Exercise details
Would you please output the lines of the data below from the one containing "Wheel Cylinder: 7" to the end, exactly and with nothing added?

Task material

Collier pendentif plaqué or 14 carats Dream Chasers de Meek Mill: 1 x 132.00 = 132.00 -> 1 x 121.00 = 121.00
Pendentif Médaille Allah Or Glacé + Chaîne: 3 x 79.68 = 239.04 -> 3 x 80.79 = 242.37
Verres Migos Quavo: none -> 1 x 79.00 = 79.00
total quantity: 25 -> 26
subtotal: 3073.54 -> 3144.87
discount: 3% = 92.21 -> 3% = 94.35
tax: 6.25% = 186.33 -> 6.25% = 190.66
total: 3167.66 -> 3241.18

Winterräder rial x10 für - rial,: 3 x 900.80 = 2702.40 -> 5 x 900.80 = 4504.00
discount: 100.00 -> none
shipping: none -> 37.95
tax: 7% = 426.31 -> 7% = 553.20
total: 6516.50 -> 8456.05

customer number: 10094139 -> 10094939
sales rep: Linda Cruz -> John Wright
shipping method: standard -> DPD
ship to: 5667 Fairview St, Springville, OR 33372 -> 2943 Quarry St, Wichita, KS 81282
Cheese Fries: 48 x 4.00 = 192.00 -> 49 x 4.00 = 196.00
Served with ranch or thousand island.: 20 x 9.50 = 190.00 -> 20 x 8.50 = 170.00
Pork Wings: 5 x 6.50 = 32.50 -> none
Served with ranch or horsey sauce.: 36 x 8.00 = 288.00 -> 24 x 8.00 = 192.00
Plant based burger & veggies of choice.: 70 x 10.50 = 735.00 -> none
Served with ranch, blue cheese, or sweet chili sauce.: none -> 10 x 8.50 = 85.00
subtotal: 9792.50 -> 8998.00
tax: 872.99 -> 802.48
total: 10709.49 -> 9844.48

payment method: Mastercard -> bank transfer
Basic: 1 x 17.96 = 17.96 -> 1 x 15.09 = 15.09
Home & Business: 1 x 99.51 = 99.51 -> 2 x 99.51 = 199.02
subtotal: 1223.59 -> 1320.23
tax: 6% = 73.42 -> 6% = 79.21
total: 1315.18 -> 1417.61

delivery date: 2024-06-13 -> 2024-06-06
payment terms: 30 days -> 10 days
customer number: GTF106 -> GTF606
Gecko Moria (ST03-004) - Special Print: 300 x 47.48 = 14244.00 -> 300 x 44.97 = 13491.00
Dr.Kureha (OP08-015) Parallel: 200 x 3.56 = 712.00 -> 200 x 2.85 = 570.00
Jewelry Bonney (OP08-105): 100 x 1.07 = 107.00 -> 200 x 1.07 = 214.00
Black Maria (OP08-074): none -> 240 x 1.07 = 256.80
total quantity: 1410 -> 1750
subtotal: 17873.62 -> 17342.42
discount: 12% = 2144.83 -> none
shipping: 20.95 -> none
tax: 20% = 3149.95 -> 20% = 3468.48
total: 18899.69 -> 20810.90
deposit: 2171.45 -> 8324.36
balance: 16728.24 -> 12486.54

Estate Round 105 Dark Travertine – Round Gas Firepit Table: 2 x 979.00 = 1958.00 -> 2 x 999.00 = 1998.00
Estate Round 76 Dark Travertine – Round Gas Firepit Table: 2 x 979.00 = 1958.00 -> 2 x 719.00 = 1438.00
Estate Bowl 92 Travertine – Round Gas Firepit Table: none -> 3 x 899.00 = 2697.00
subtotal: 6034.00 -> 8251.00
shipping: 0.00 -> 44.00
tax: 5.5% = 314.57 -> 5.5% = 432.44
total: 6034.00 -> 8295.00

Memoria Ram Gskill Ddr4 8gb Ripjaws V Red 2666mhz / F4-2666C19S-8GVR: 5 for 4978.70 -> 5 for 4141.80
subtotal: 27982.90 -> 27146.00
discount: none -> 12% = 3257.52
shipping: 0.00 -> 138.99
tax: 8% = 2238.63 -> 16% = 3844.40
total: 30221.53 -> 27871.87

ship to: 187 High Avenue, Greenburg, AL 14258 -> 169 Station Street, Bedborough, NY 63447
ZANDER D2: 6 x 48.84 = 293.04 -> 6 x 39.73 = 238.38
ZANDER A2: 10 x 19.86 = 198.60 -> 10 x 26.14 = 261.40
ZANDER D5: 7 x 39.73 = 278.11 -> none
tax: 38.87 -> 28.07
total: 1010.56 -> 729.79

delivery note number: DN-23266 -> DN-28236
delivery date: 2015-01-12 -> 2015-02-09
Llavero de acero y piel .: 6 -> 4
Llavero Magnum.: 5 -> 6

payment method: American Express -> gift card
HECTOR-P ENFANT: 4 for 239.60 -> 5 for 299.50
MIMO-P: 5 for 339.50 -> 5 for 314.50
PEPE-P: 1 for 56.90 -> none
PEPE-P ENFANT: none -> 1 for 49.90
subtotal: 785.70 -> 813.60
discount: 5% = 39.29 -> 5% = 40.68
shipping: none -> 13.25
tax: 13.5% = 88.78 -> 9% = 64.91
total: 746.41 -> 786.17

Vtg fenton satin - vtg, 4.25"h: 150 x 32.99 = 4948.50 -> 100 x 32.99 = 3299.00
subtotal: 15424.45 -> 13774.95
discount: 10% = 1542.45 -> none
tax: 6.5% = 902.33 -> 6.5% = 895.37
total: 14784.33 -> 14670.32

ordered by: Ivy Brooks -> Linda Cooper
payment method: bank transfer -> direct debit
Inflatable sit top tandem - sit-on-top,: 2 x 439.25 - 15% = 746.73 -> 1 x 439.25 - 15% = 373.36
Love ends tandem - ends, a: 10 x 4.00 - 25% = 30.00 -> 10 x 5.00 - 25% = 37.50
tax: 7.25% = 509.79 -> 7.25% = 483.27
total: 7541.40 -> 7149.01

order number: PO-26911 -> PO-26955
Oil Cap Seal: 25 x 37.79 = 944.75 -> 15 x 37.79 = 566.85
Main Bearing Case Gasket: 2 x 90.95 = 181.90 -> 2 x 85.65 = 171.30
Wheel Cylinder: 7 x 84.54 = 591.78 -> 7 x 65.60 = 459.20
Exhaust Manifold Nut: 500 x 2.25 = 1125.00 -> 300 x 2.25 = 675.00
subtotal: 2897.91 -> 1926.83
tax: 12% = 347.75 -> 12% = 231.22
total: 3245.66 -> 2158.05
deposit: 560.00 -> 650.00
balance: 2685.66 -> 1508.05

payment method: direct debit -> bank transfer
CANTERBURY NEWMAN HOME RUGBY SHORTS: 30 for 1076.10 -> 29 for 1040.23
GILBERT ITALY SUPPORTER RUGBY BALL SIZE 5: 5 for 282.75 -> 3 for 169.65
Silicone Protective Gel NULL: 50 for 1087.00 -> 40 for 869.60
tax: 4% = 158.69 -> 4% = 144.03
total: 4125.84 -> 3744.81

Output of the exercise
Wheel Cylinder: 7 x 84.54 = 591.78 -> 7 x 65.60 = 459.20
Exhaust Manifold Nut: 500 x 2.25 = 1125.00 -> 300 x 2.25 = 675.00
subtotal: 2897.91 -> 1926.83
tax: 12% = 347.75 -> 12% = 231.22
total: 3245.66 -> 2158.05
deposit: 560.00 -> 650.00
balance: 2685.66 -> 1508.05

payment method: direct debit -> bank transfer
CANTERBURY NEWMAN HOME RUGBY SHORTS: 30 for 1076.10 -> 29 for 1040.23
GILBERT ITALY SUPPORTER RUGBY BALL SIZE 5: 5 for 282.75 -> 3 for 169.65
Silicone Protective Gel NULL: 50 for 1087.00 -> 40 for 869.60
tax: 4% = 158.69 -> 4% = 144.03
total: 4125.84 -> 3744.81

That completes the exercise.